**Work order:**
In the listing below, how many lines contain the word "uploader"? Please respond with the number only.

[Opening Given entries section]

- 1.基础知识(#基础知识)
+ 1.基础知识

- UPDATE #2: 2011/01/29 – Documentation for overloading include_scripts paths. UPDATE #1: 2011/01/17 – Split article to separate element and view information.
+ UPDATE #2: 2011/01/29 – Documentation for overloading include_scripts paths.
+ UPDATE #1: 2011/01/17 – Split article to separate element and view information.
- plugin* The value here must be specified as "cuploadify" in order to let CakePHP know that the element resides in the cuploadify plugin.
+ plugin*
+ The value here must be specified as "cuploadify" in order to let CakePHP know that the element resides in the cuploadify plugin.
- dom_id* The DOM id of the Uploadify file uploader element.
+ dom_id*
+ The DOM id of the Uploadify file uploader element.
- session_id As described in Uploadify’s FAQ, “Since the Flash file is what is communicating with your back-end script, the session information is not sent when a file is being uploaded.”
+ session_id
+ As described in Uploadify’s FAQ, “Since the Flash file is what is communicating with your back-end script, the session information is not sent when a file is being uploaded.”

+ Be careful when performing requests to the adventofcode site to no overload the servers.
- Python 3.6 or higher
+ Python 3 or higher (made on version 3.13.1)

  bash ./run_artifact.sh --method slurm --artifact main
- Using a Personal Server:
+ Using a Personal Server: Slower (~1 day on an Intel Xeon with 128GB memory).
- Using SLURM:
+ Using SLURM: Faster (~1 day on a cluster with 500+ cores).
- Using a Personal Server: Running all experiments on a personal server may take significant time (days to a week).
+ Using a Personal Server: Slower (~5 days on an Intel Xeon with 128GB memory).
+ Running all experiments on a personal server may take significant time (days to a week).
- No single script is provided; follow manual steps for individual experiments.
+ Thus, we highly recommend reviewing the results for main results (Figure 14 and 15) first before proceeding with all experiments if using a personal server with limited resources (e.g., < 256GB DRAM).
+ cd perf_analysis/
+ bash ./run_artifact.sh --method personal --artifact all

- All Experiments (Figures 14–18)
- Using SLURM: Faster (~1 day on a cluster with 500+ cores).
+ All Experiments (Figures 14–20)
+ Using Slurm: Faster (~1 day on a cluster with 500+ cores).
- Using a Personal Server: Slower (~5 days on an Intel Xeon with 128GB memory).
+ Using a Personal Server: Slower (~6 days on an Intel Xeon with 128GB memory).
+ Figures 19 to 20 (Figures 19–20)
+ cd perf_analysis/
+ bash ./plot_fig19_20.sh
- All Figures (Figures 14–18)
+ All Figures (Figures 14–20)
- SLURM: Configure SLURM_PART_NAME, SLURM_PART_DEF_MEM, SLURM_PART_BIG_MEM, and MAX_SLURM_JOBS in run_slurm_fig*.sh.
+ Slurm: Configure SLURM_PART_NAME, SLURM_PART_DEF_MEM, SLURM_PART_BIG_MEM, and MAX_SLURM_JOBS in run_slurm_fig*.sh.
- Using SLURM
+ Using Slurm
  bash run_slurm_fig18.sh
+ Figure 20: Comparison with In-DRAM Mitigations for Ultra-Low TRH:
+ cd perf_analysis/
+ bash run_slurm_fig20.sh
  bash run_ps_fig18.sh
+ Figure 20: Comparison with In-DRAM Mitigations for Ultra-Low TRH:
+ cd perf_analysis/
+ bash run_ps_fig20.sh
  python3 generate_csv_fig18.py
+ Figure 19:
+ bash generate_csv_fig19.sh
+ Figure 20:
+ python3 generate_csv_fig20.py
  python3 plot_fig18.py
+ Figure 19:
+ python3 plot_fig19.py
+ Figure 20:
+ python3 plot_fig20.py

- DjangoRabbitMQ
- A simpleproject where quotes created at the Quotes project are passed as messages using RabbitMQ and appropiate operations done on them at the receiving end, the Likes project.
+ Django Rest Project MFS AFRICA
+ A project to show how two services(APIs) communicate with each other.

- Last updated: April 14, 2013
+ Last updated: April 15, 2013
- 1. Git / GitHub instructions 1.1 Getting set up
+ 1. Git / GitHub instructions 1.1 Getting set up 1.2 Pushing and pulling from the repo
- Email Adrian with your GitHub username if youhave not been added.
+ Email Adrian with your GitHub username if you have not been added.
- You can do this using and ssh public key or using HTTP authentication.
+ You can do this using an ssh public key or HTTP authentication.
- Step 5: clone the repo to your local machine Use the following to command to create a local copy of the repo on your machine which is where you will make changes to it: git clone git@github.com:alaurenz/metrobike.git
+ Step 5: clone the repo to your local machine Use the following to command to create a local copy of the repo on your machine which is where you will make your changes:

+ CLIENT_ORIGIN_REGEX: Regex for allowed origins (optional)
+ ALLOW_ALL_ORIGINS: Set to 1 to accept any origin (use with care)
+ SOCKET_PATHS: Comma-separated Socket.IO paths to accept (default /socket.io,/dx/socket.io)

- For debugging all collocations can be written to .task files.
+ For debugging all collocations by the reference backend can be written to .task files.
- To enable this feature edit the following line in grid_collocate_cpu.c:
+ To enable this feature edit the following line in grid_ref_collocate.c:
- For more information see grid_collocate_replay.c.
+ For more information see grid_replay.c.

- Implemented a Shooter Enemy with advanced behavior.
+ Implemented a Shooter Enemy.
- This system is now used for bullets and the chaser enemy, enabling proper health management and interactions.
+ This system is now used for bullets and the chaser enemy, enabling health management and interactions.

[Closing Given entries section]

**Your solution:**
2